Hotspot traffic simulation of various turn restriction models3

The performance of the different routing algorithms is shown above for the hotspot traffic. Only one hotspot was simulated for this test. The performance of the odd-even model outperforms other models when hotspot traffic is 10%.




Second hotspot traffic simulation of various turn restriction models3

When the number of hotspots is increased to five, the performance of the odd-even begins to shine. The latency is lowest for both 6 and 8 percent hotspot. Meanwhile, the performance of x-y model is horrendous.



While the x-y model performs well in uniform traffic, it lacks adaptiveness. When traffic becomes hotspot, the x-y model suffers from the inability to adapt and re-route traffic to avoid the congestion caused by hotspots. The odd-even model has superior adaptiveness under high congestion.


Router Architecture

The router is a device that routes incoming data to its destination. It does this by having several input ports and several output ports. Data incoming from one of the inputs ports is routed to one of the output ports. Which output port is chosen depends on the destination of the data, and the routing algorithms.

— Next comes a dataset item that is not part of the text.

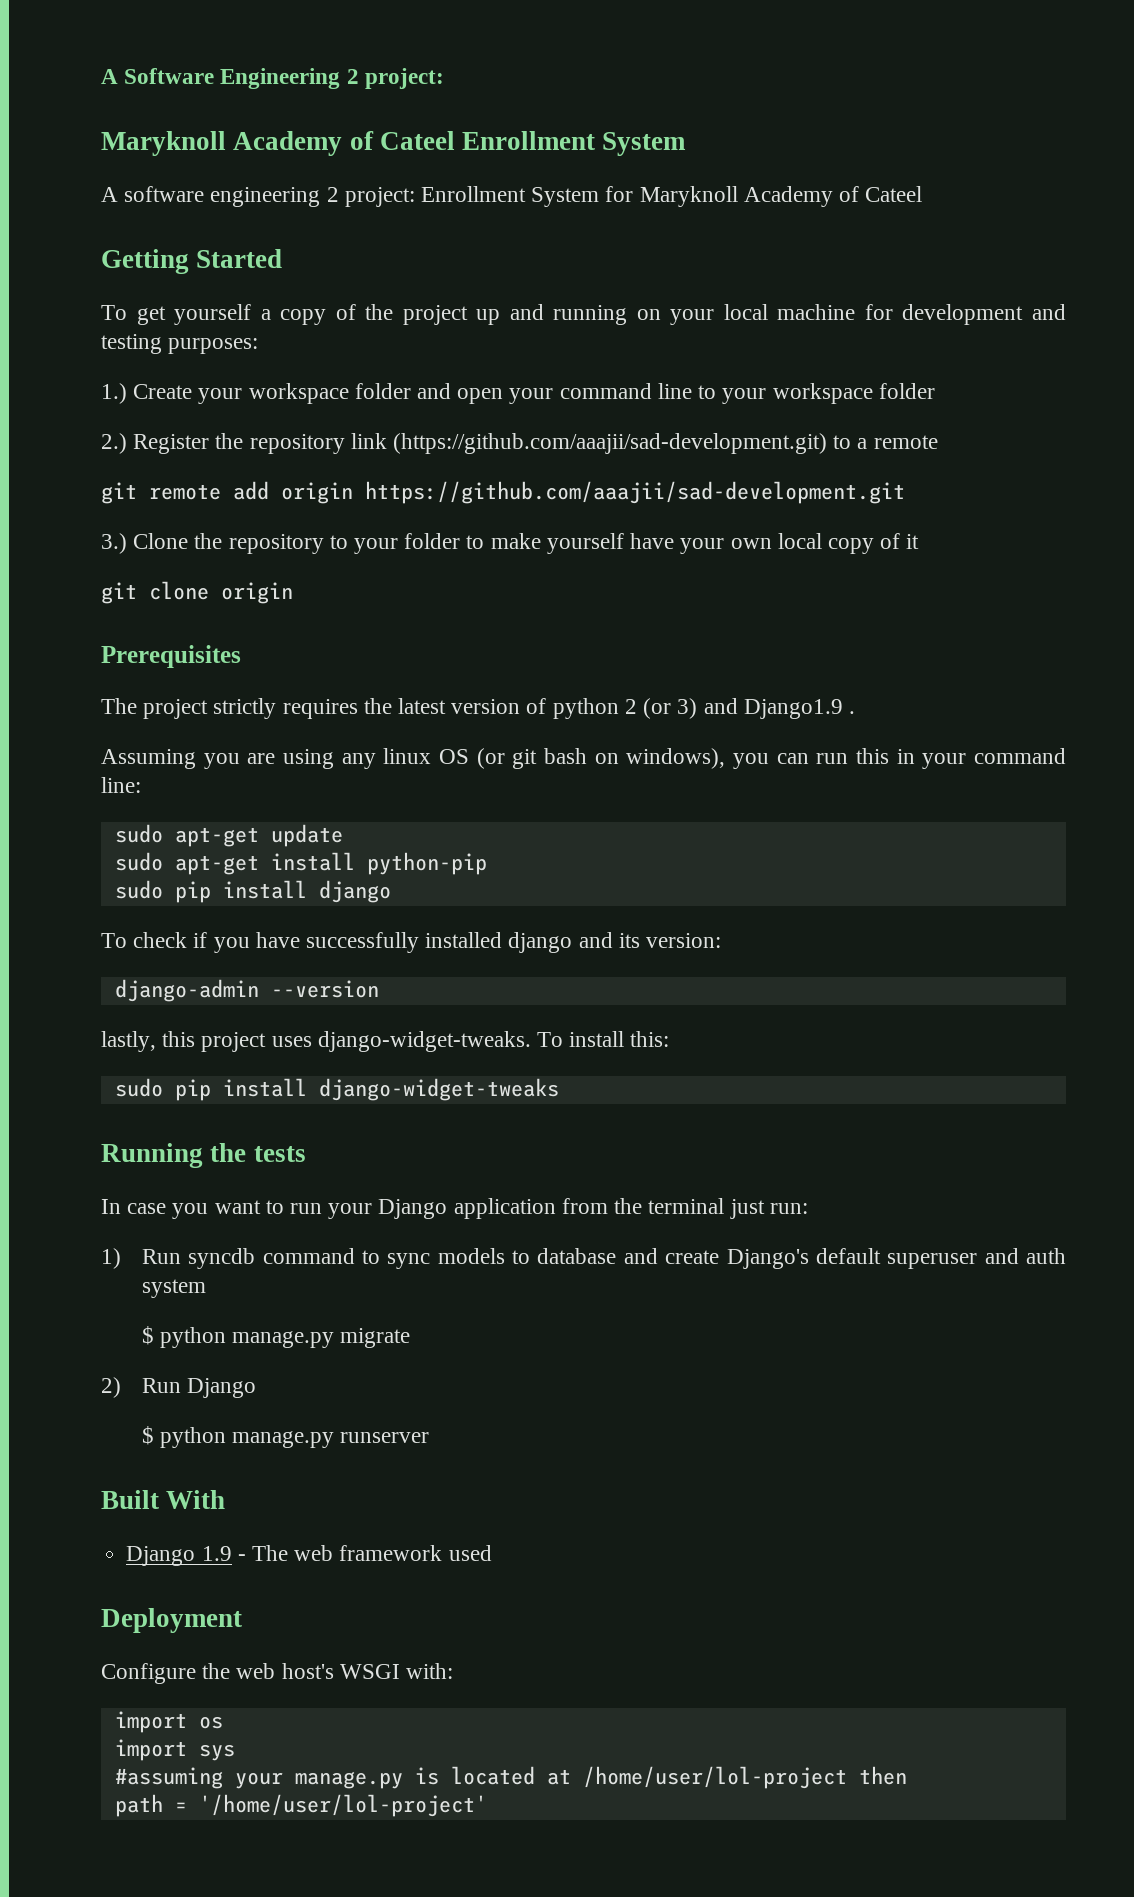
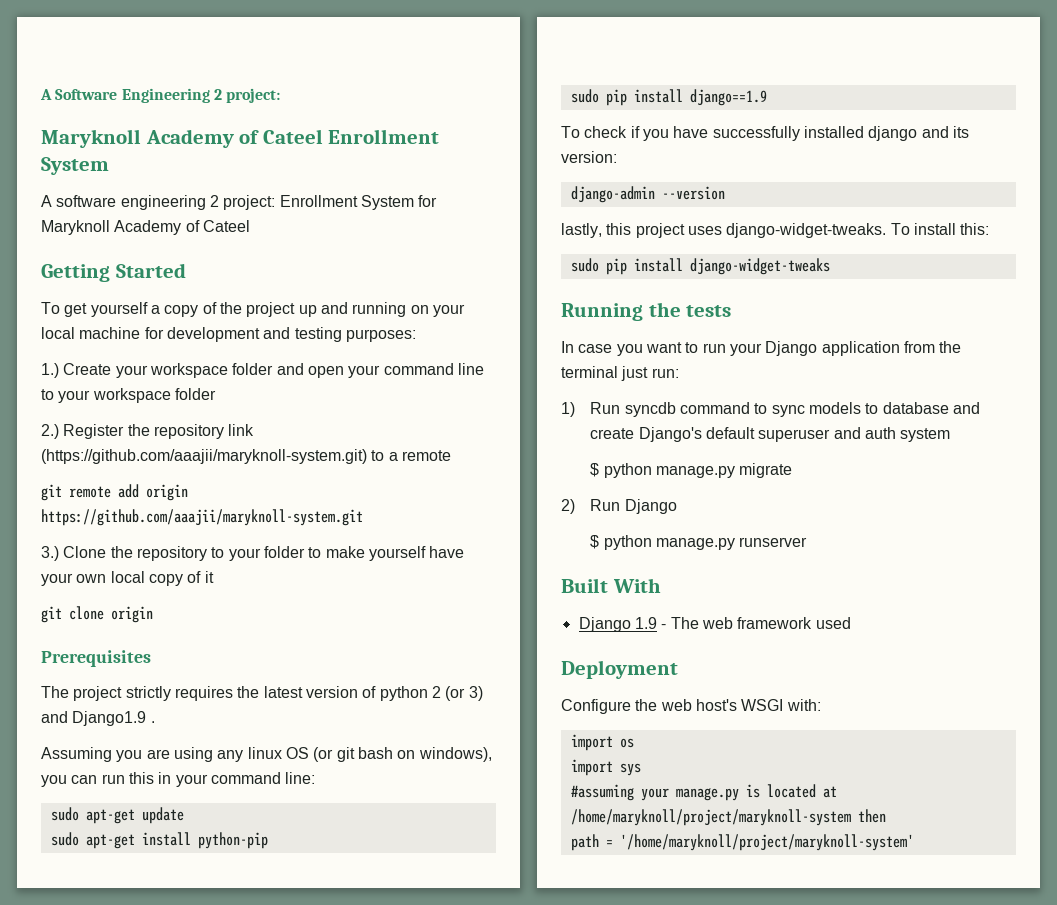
[393,433,828,454] (https://github.com/aaajii/sad-development.git) -> [41,449,367,464] (https://github.com/aaajii/maryknoll-system.git)
[365,481,905,504] https://github.com/aaajii/sad-development.git -> [41,509,363,526] https://github.com/aaajii/maryknoll-system.git
[318,880,391,903] django -> [689,89,767,106] django==1.9
[582,1766,847,1789] /home/user/lol-project -> [570,809,851,826] /home/maryknoll/project/maryknoll-system
[198,1794,487,1817] '/home/user/lol-project' -> [619,834,914,851] '/home/maryknoll/project/maryknoll-system'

The internal architecture of a router consists of input and output ports and a crossbar switch. The crossbar switch connects the selects which output should be selected, acting essentially as a multiplexer.

Router technology has improved significantly over the years. This has allowed networks with high dimensionality to become feasible. As shown in the real-world example above, high dimensional torii and hypercube are excellent choice of topology for high-performance networks. The cost of high-performance, high-radix routers has contributed to the viability of these types of high dimensionality networks. As the graph below shows, the bandwidth of routers has improved tremendously over a period of 10 years4.



Bandwidth of various routers over 10 year period4


Looking at the physical architecture and layout of router, it is evident that the circuitry has been dramatically more dense and complex.



Router hardware over period of time4



Radix and latency of routers over 10 year period4

The radix, or the number of ports of routers has also increased. The current technology not only has high radix, but also low latency compared to last generation. As radix increases, the latency remains steady.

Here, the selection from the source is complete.